Na prática, quem já está no programa não precisa fazer nada. O reajuste é aplicado automaticamente na folha, seguindo o calendário de pagamento por final do Número de Identificação Social.

Como consultar o valor e a data do pagamento

O acompanhamento do benefício é feito por canais oficiais e gratuitos. O aplicativo Bolsa Família, disponível para Android e iPhone, mostra o valor de cada parcela, a composição do benefício e a data prevista de liberação para o Número de Identificação Social cadastrado.

O saque e a movimentação seguem pela Caixa Econômica Federal, por meio do aplicativo Caixa Tem, do cartão do programa ou das casas lotéricas. A Caixa mantém ainda o atendimento telefônico pelo número 111, e o Ministério do Desenvolvimento e Assistência Social responde dúvidas sobre o cadastro pelo 121.

O pagamento é escalonado ao longo dos últimos dez dias úteis de cada mês, na ordem do último dígito do NIS. Quem tem NIS terminado em 1 recebe no primeiro dia do calendário, e assim por diante, até o final 0. Em outubro, o benefício já entra corrigido para todos os grupos.

Quem precisa manter o cadastro em dia

O direito ao benefício depende da atualização cadastral. As famílias precisam manter os dados do Cadastro Único revisados a cada dois anos, ou antes disso quando houver mudança de endereço, de composição familiar ou de renda. A desatualização é uma das causas mais comuns de bloqueio do pagamento.

A atualização é feita presencialmente nos postos do Cadastro Único, que no Distrito Federal funcionam nos Centros de Referência de Assistência Social. O agendamento e a lista de unidades ficam disponíveis nos canais da Secretaria de Desenvolvimento Social do DF.

O que ainda pode acontecer

A decisão é de um ministro, tomada individualmente. Decisões monocráticas desse tipo costumam ser submetidas depois ao referendo do colegiado, que pode confirmá-las ou revê-las. Enquanto isso não ocorre, o decreto segue produzindo efeitos e o pagamento de outubro está mantido nos novos valores.

O Bolsa Família também é objeto de outra discussão no Supremo. A corte vai analisar o limite de 16% para famílias unipessoais, regra que atinge quem mora sozinho e integra o Tema 1472 da repercussão geral.

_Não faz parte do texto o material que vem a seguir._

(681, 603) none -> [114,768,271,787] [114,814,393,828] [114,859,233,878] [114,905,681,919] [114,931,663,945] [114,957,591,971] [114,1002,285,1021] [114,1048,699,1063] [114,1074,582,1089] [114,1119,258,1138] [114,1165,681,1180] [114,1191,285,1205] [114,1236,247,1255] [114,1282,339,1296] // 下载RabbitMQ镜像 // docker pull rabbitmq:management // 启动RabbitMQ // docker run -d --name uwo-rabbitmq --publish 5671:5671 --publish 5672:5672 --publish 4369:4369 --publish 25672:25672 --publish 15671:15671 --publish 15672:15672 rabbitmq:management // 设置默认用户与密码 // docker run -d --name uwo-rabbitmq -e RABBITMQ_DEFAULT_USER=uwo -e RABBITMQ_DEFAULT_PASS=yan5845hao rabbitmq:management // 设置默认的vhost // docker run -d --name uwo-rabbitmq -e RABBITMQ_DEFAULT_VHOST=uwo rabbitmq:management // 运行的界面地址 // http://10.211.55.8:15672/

O reajuste em si havia sido anunciado no início da semana, quando o governo detalhou os novos valores e a data de início do pagamento.

Perguntas frequentes

Qual é o novo valor do Bolsa Família?

O piso por família sobe de R$ 600 para R$ 691, reajuste de 15%. O valor médio do benefício passa a ser de R$ 777, com pagamento a partir de 1º de outubro.

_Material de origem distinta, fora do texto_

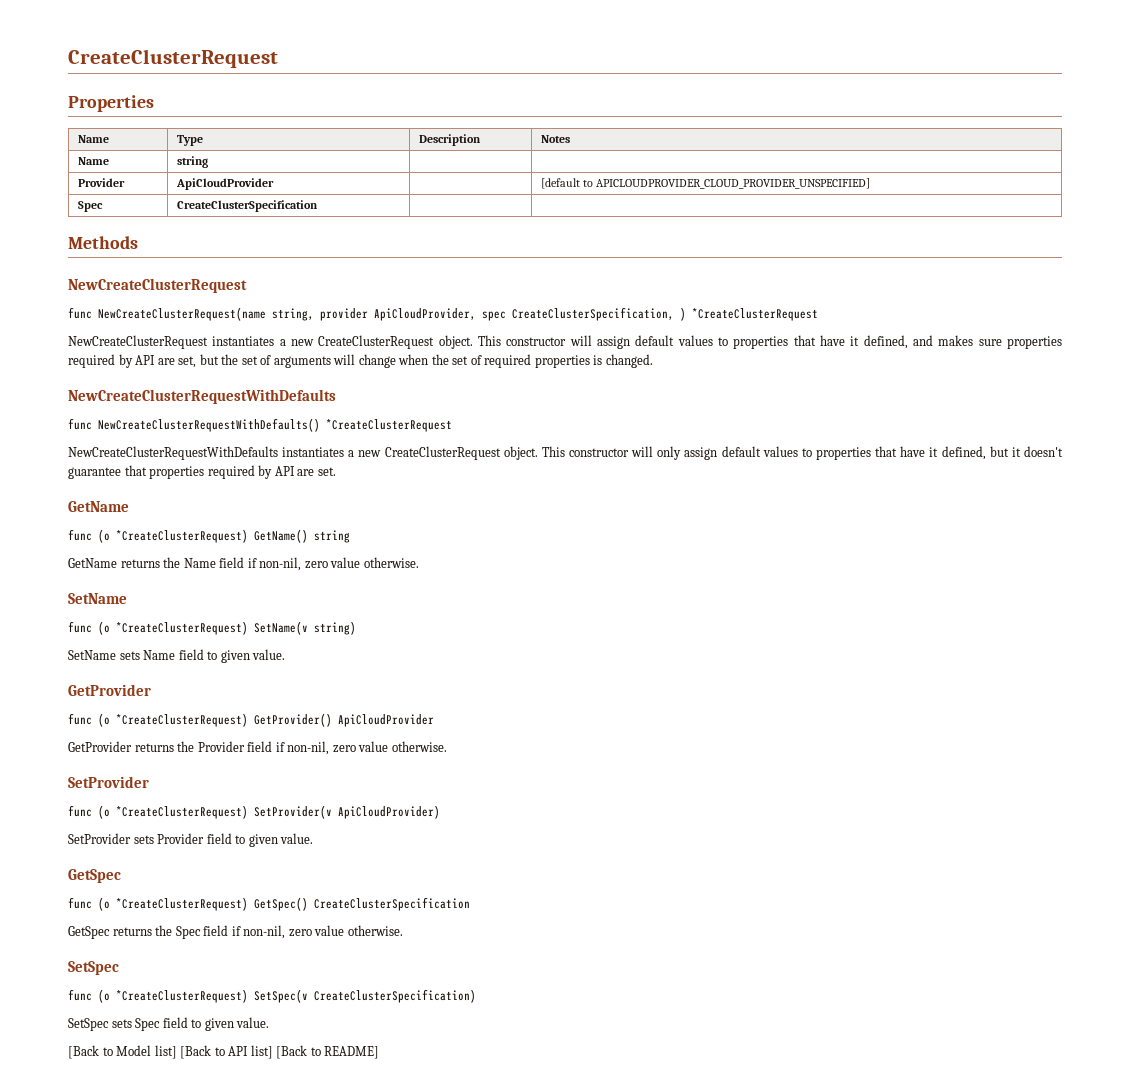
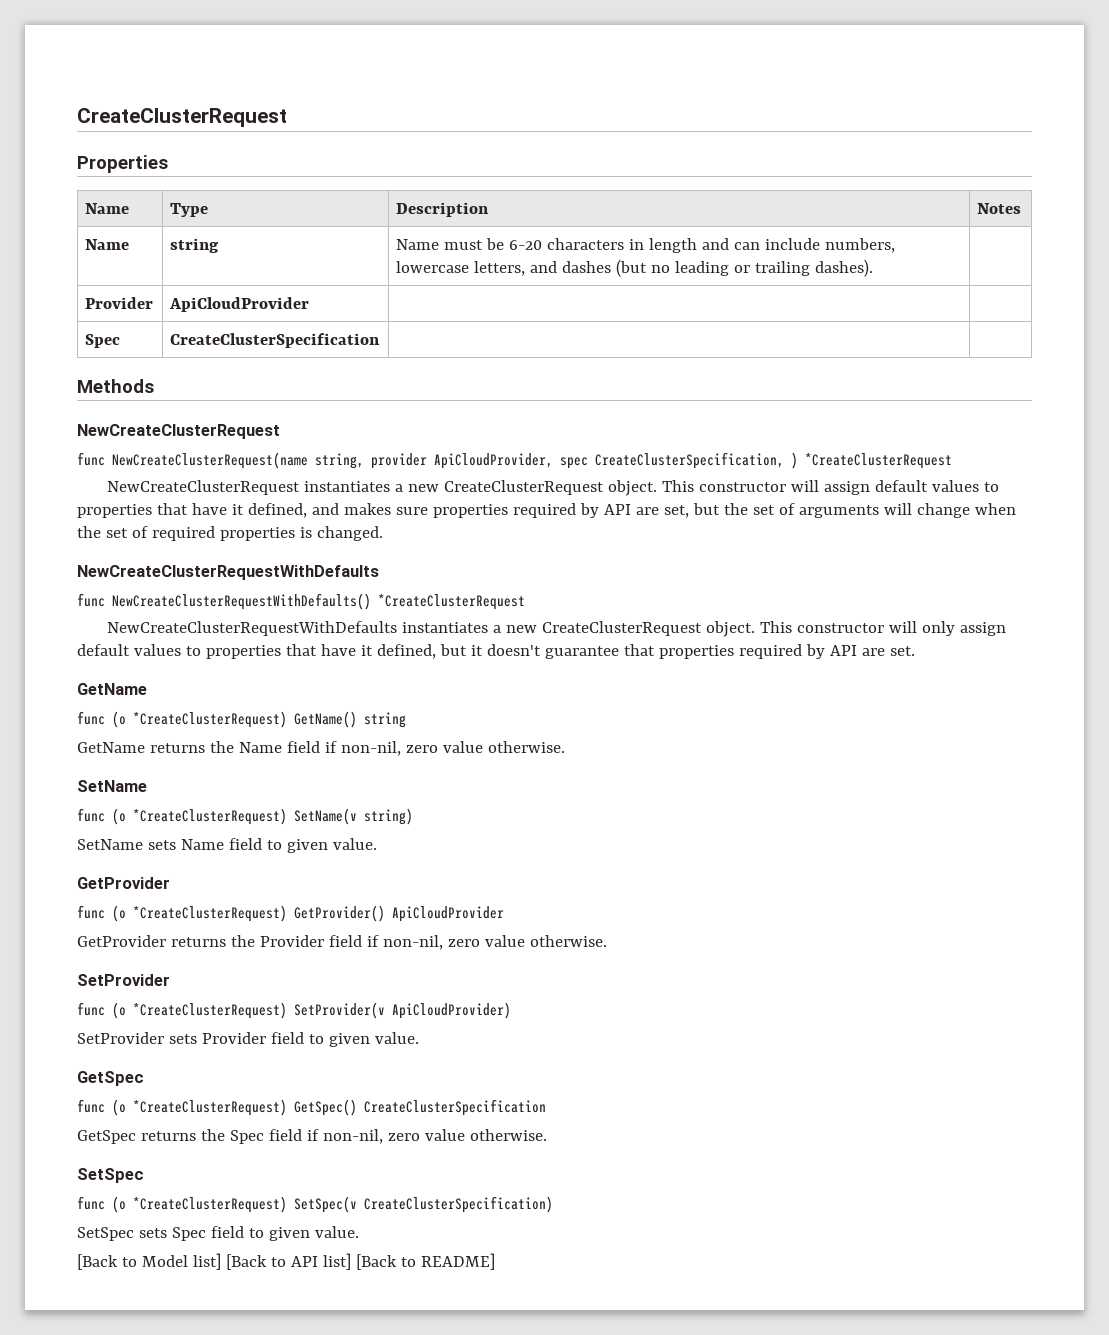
(208, 162) none -> [396,238,896,253] [396,259,874,277] Name must be 6-20 characters in length and can include numbers, lowercase letters, and dashes (but no leading or trailing dashes).
[540,178,870,189] [default to APICLOUDPROVIDER_CLOUD_PROVIDER_UNSPECIFIED] -> (310, 304) none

Por que o reajuste foi questionado?

Porque a legislação eleitoral restringe a distribuição de benefícios por agentes públicos em ano de eleição. O Partido Missão acionou o TSE sustentando que o decreto esbarraria nessa vedação.

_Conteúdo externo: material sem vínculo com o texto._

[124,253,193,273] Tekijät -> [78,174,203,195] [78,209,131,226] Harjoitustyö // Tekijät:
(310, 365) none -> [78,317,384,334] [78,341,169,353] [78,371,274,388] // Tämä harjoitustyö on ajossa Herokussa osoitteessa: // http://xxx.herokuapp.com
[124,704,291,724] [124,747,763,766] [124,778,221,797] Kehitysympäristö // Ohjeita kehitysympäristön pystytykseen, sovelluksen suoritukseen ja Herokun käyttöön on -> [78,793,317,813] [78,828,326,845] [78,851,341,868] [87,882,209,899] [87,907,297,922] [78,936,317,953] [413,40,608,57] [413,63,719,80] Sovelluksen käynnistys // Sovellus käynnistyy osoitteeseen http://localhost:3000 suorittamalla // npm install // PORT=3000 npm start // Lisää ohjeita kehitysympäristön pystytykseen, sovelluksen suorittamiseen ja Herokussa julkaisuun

O que Gilmar Mendes decidiu?

Ele reconheceu a validade do decreto, ao entender que o ato não cria benefício novo nem amplia o grupo de beneficiários, configurando atualização periódica dos valores prevista no marco legal do programa.

Preciso fazer algum cadastro para receber o valor maior?

Não. O reajuste é aplicado automaticamente na folha de pagamento, seguindo o calendário por final do Número de Identificação Social. Os critérios de elegibilidade não mudaram.